Data envelopment analysis (DEA), proposed by Charnes et al. [1], is a nonparametric approach to measure the relative efficiency of decision-making units (DMUs). In most basic DEA models, a DMU is considered as a black box and its internal structure is ignored. However, there are extensive applications where DMUs include subunits and ignoring them may lead to incorrect evaluations, see Kao and Hwang [2]. To deal with such systems, network DEA (NDEA) models were first proposed by Charnes et al. [1] and further developed by [3–6]. This approach consider DMUs as a system composed of some stages characterized by their own inputs and outputs and related by intermediate measures [7]. In the sequel, some recent developments of NDEA models are summarized, the interested readers may see Kao [8] for the most NDEA models with their applications.

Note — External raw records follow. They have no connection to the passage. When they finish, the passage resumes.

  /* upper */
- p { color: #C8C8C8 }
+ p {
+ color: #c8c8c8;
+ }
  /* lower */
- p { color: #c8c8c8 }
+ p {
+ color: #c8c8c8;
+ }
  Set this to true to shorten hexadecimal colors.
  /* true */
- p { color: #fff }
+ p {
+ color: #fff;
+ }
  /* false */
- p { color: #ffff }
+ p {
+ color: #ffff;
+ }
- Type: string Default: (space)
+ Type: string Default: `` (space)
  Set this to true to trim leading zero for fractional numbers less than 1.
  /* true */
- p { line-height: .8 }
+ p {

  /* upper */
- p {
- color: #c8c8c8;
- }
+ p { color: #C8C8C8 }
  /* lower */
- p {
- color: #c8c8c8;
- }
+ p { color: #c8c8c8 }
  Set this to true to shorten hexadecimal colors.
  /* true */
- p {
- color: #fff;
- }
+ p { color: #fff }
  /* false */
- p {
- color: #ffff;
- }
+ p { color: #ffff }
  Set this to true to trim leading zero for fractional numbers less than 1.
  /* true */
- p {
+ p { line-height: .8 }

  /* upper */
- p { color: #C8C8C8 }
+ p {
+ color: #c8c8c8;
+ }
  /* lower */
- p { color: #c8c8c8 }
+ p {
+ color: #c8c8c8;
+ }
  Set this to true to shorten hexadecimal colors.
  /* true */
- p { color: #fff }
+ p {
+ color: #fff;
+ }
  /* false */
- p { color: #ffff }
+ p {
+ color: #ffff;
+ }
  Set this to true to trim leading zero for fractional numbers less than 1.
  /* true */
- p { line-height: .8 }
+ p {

Nemati et al. [9] considered a partial impact between inputs and outputs in a two-stage network production system. To this aim, they formulated several new models in the DEA framework for calculating aggregate, overall, and subunit efficiencies along with resource usage by production lines. Chen et al. [10] presented a conic relaxation approach for searching the global solution of the NDEA model. Esfidani et al. [11] proposed an additive model to measure the multiperiod efficiency of the two-stage systems under the constant returns to scale assumption. Based on the computed efficiencies, the new efficiency change indexes of the whole system and the first and second stages between two are also developed. Chen and Zhu [12] successfully applied the additive slack-based measure (ASBM) model of Green et al. [13] to formulate NDEA models from both internal and external perspectives. They further reformulated the proposed ASBM models as second-order cone programs (SOCPs) that are convex optimization problems. An important feature of the ASBM model is adapting the preference of the decision maker by choosing the weights for aggregating individual components in the network structures, which is not the case in the SBM models. Esfidani et al. [14] used a network SBM model to measure the efficiency of a system with a multiperiod two-stage structure and applied it to evaluate bank branches in Iran. Recently, Torabi Golsefid and Salahi [15] presented a conic relaxation approach to solve multiplicative efficiency decomposition for a NDEA structure.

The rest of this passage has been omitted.